Os promotores deixaram claro que não aceitariam compactuar com um parecer que contraria meses de trabalho técnico, provas robustas e uma investigação que revelou a existência de uma organização criminosa instalada dentro da prefeitura e da Câmara Municipal. Ao se afastarem das funções, eles enviam uma mensagem forte: combater corrupção exige coerência, não conveniência.
O repúdio recai sobre a postura da cúpula do MP-MA, que, ao recomendar a revogação das prisões preventivas no âmbito da Operação Tântalo II, passou a sensação de tolerância com práticas que sangraram recursos destinados à Saúde e à Assistência Social.
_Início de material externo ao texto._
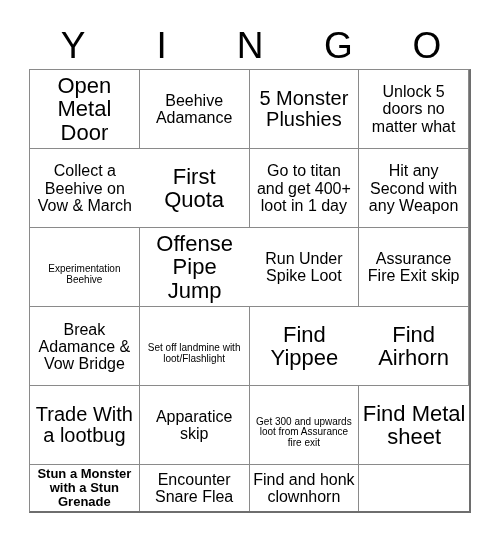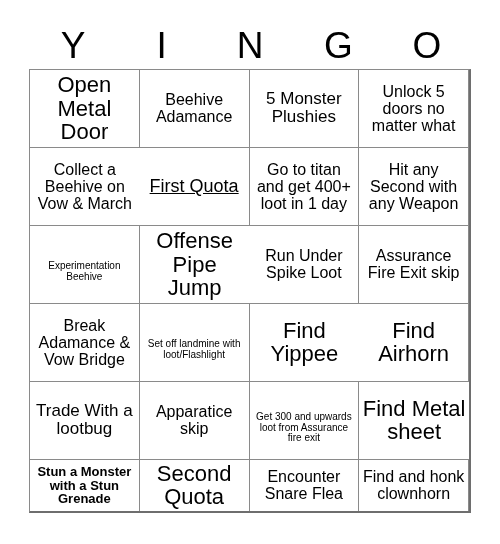--- a/index.html
+++ b/index.html
@@ -80,23 +80,23 @@
   }
   .cell-text {
     display: block;
     width: 100%;
     color: #000000;
     line-height: 1.07;
     word-wrap: break-word;
   }
 
   
-  .fs-xxl .cell-text { font-size: 18px; text-decoration: underline; }
+  .fs-xxl .cell-text { font-size: 22px; }
   .fs-xl  .cell-text { font-size: 22px; }
-  .fs-l   .cell-text { font-size: 17px; }
+  .fs-l   .cell-text { font-size: 20px; }
   .fs-m   .cell-text { font-size: 16px; }
   .fs-s   .cell-text { font-size: 13px; font-weight: bold; }
   .fs-xs  .cell-text { font-size: 10px; margin-top: 15px; }
 </style>
 </head>
 <body>
 
 <div id="card">
 
   <div id="header-row">
@@ -168,23 +168,20 @@
     <div class="cell fs-xs">
         <span class="cell-text">Get 300 and upwards loot from Assurance fire exit</span>
       </div>
 
     <div class="cell fs-xl">
         <span class="cell-text">Find Metal sheet</span>
       </div>
     <div class="cell fs-s">
         <span class="cell-text">Stun a Monster with a Stun Grenade</span>
       </div>
-    <div class="cell fs-xl">
-        <span class="cell-text">Second Quota</span>
-      </div>
     <div class="cell fs-m">
         <span class="cell-text">Encounter Snare Flea</span>
       </div>
     <div class="cell fs-m">
         <span class="cell-text">Find and honk clownhorn</span>
       </div>
   </div>
 
 </div>
 

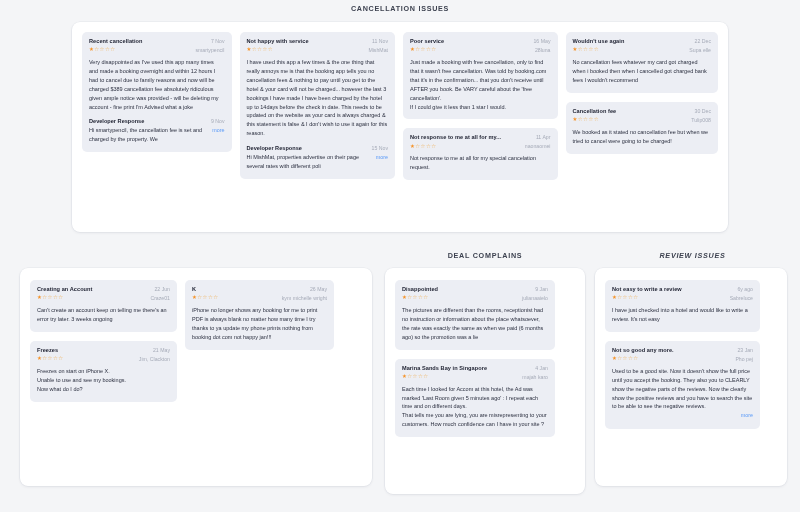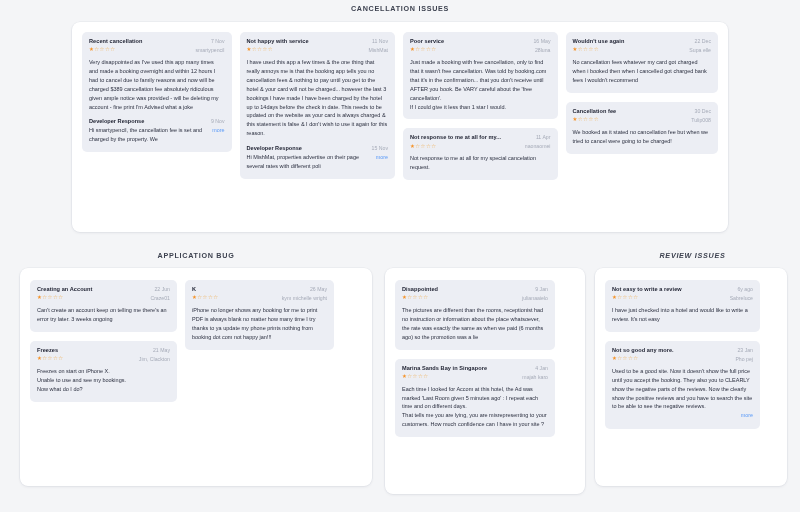--- a/index.html
+++ b/index.html
@@ -201,21 +201,20 @@
             <div class="card-sub">
               <div class="stars"><span class="on">★</span><span class="off">☆</span><span class="off">☆</span><span class="off">☆</span><span class="off">☆</span></div>
               <div class="card-author">Tulip008</div>
             </div>
             <div class="card-body">We booked as it stated no cancellation fee but when we tried to cancel were going to be charged!</div>
           </div>
         </div>
     </div>
   </div>
 
-  <div id="sec-appbug" class="section-title">APPLICATION BUG</div>
 
   <div id="panel-appbug" class="panel">
     <div class="cols" style="padding:12px 10px">
       <div class="col" style="width:147px">
           <div class="card">
             <div class="card-head">
               <div class="card-title">Creating an Account</div>
               <div class="card-date">22 Jun</div>
             </div>
             <div class="card-sub">
@@ -247,20 +246,21 @@
             <div class="card-sub">
               <div class="stars"><span class="on">★</span><span class="off">☆</span><span class="off">☆</span><span class="off">☆</span><span class="off">☆</span></div>
               <div class="card-author">kym michelle wright</div>
             </div>
             <div class="card-body">iPhone no longer shows any booking for me to print PDF is always blank no matter how many time I try thanks to ya update my phone prints nothing from booking dot com not happy jan!!!</div>
           </div>
         </div>
     </div>
   </div>
 
+  <div id="sec-deal" class="section-title">DEAL COMPLAINS</div>
 
   <div id="panel-deal" class="panel">
     <div class="cols" style="padding:12px 10px">
       <div class="col" style="width:160px">
           <div class="card">
             <div class="card-head">
               <div class="card-title">Disappointed</div>
               <div class="card-date">9 Jan</div>
             </div>
             <div class="card-sub">

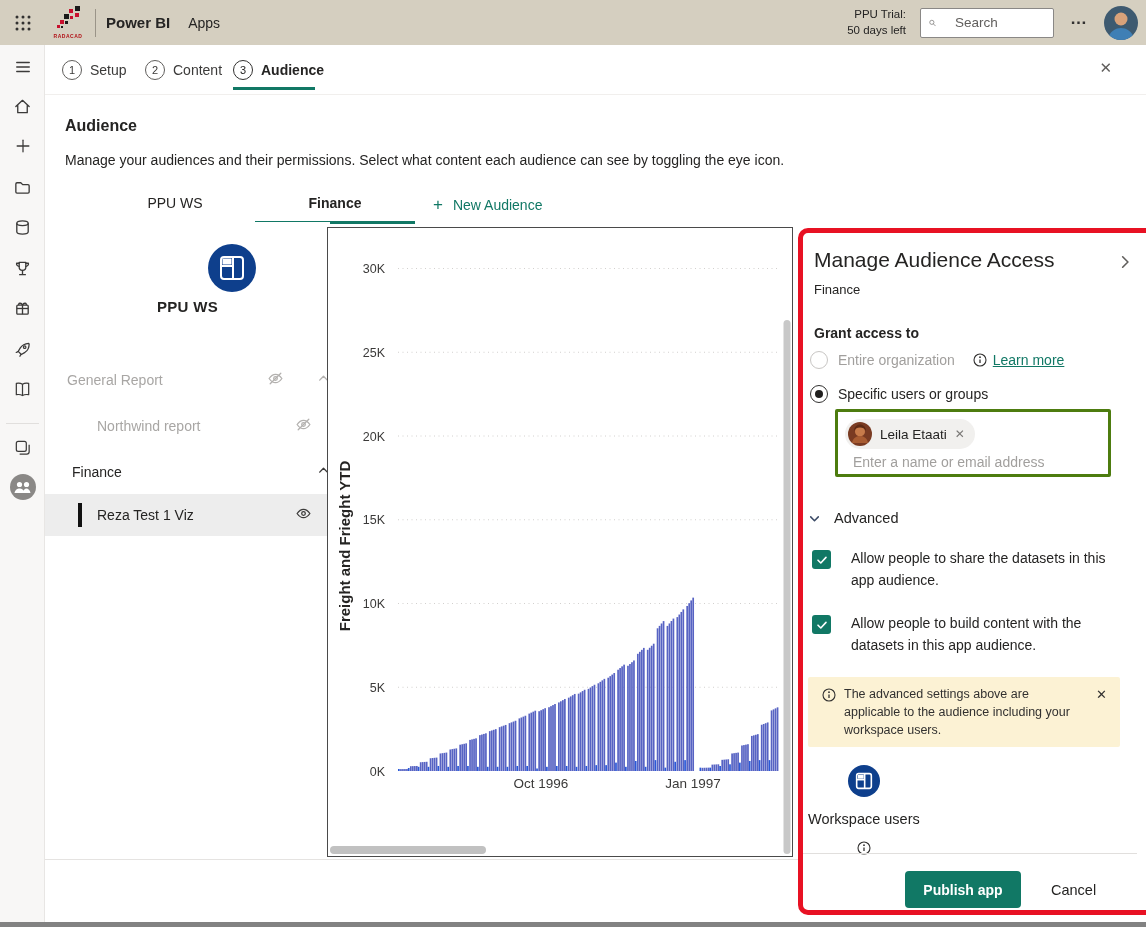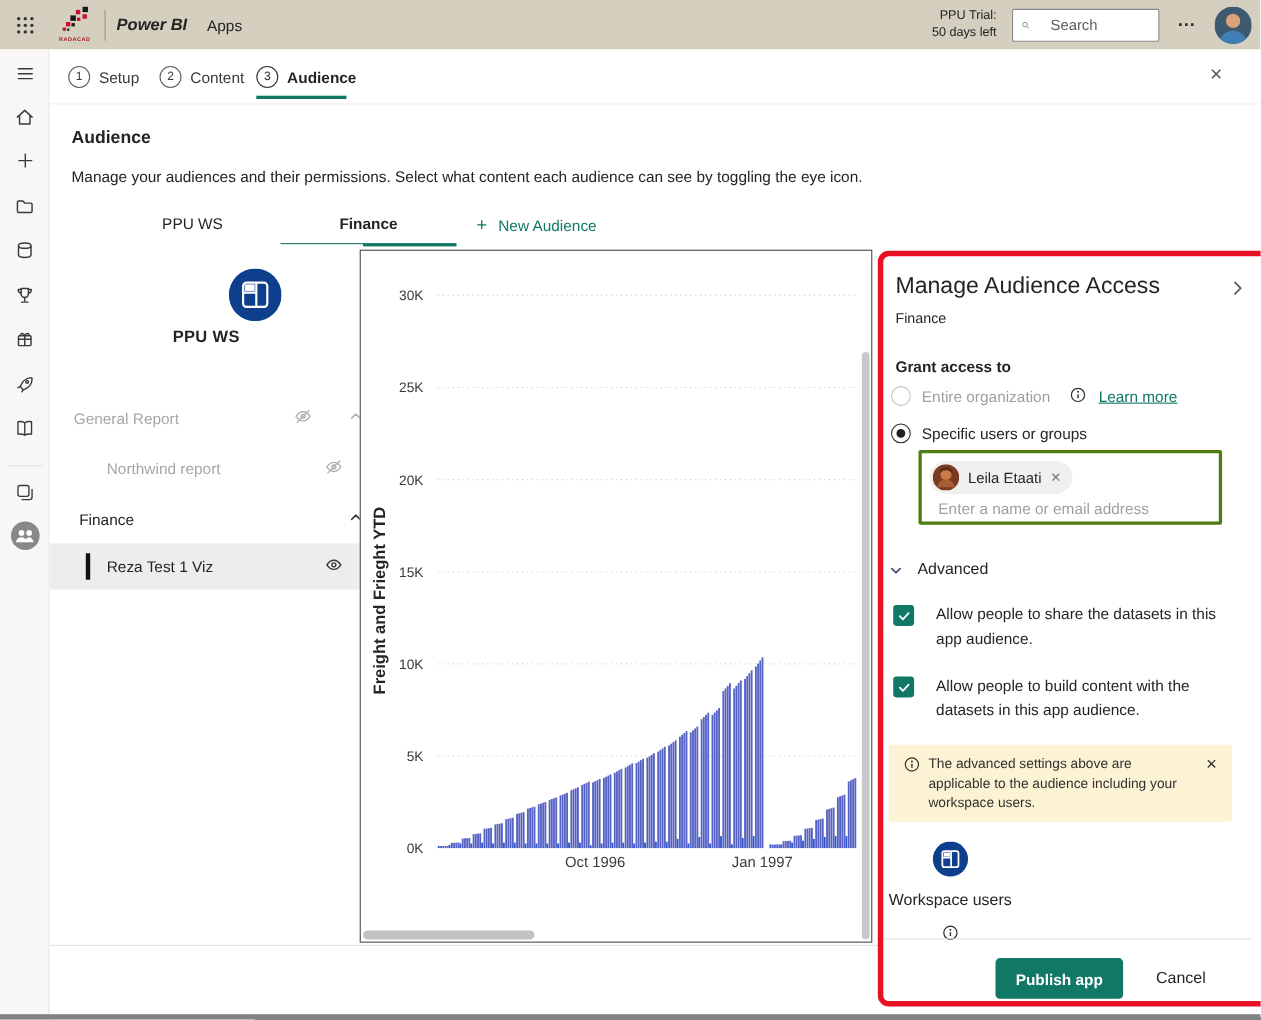--- a/index.html
+++ b/index.html
@@ -6,21 +6,21 @@
   html,body { width:1146px; height:927px; overflow:hidden; background:#fff;
     font-family:"Liberation Sans","DejaVu Sans",sans-serif; color:#252423; font-size:14px; }
   #app { position:relative; width:1146px; height:927px; background:#fff; }
 
   
   .header { position:absolute; left:0; top:0; width:1146px; height:45px; background:#d5cfc0; display:flex; align-items:center; }
   .waffle { width:45px; height:45px; display:flex; align-items:center; justify-content:center; cursor:pointer; }
   .brand-logo { width:42px; height:38px; margin-left:2px; display:flex; flex-direction:column; align-items:center; justify-content:center; }
   .brand-logo .cap { font-size:5px; color:#b11116; letter-spacing:.5px; font-weight:bold; margin-top:1px;}
   .hdr-divider { width:1px; height:28px; background:#9a9488; margin:0 10px 0 6px; }
-  .product { font-size:15px; font-weight:bold; color:#252423;font-style:italic; }
+  .product { font-size:15px; font-weight:bold; color:#252423; }
   .hdr-nav { margin-left:18px; font-size:14px; color:#252423; cursor:pointer; }
   .hdr-right { position:absolute; right:8px; top:0; height:45px; display:flex; align-items:center; gap:14px; }
   .trial { text-align:right; font-size:11.5px; line-height:1.35; color:#252423; }
   .searchbox { width:134px; height:30px; background:#fff; border:1px solid #8a8886; border-radius:2px; display:flex; align-items:center; padding:0 8px; gap:19px; }
   .searchbox input { border:none; outline:none; width:90px; font-size:13.5px; font-family:inherit; color:#252423; background:transparent; }
   .searchbox input::placeholder { color:#605e5c; }
   .more-dots { font-size:17px; font-weight:bold; color:#323130; letter-spacing:1px; cursor:pointer; padding:0 2px 8px 2px; }
   .avatar { width:34px; height:34px; border-radius:50%; overflow:hidden; cursor:pointer; }
 
   
@@ -81,21 +81,21 @@
   .ap-chevron { position:absolute; left:316px; top:22px; color:#605e5c; cursor:pointer; }
   .ap-subtitle { position:absolute; left:11px; top:49px; font-size:13px; }
   .ap-grant { position:absolute; left:11px; top:92px; font-size:14px; font-weight:bold; }
   .radio-row { position:absolute; left:7px; display:flex; align-items:center; gap:10px; cursor:pointer; }
   .radio { width:18px; height:18px; border-radius:50%; border:1.5px solid #8a8886; background:#fff; position:relative; flex:none; }
   .radio.disabled { border-color:#c8c6c4; }
   .radio.checked { border-color:#323130; }
   .radio.checked::after { content:""; position:absolute; left:3.5px; top:3.5px; width:8px; height:8px; border-radius:50%; background:#201f1e; }
   .radio-lbl { font-size:14px; }
   .radio-lbl.dim { color:#a19f9d; }
-  .learn-wrap { display:flex; gap:12px; margin-left:8px; }
+  .learn-wrap { display:flex; align-items:center; gap:6px; margin-left:8px; }
   .learn-link { color:#117865; text-decoration:underline; font-size:14px; cursor:pointer; }
   .people-box { position:absolute; left:32px; top:176px; width:276px; height:68px; border:3px solid #4d7c0f; border-radius:2px; background:#fff; }
   .chip { position:absolute; left:7px; top:7px; height:30px; background:#f1f0ee; border-radius:15px; display:flex; align-items:center; padding:0 10px 0 3px; gap:8px; }
   .chip-name { font-size:13.5px; color:#252423; }
   .chip-x { color:#797775; font-size:12px; cursor:pointer; }
   .people-ph { position:absolute; left:15px; top:42px; font-size:14px; color:#a19f9d; }
   .adv-row { position:absolute; left:5px; top:277px; display:flex; align-items:center; gap:13px; cursor:pointer; }
   .adv-lbl { font-size:14.5px; }
   .cb-row { position:absolute; left:9px; display:flex; gap:20px; cursor:pointer; }
   .checkbox { width:19px; height:19px; border-radius:3px; background:#117865; flex:none; display:flex; align-items:center; justify-content:center; margin-top:2px; }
Quando o próprio órgão acusador enfraquece suas ações, a quem serve a Justiça?
Segundo os promotores, o parecer ignora o conjunto de provas reunidas, incluindo fraudes em licitações, uso de empresas de fachada, emissão de notas frias e distribuição sistemática de propinas. A investigação mostrou que cerca de 95% das licitações do município eram fraudadas e que vereadores teriam recebido milhões para fechar os olhos aos crimes. Nada disso surgiu por acaso — foi fruto de trabalho técnico rigoroso.
Entre os que assinam o pedido de exoneração estão nomes diretamente ligados à condução do caso, incluindo o coordenador do Gaeco. Mesmo ao deixarem as funções, os promotores demonstraram responsabilidade ao anunciar a elaboração de um relatório detalhado para garantir a continuidade das investigações, prova de compromisso com o interesse público, não com cargos.
O contraste é gritante: de um lado, promotores que arriscam suas posições para preservar a credibilidade da Justiça; de outro, uma instituição que, ao flexibilizar a resposta penal em um caso de corrupção escancarada, fragiliza o combate ao crime organizado e mina a confiança da sociedade.
A exoneração coletiva não é fuga — é denúncia. E deixa claro que, quando a Justiça falha em punir os poderosos, ainda existem servidores dispostos a dizer “não” à impunidade, mesmo pagando um preço alto por isso.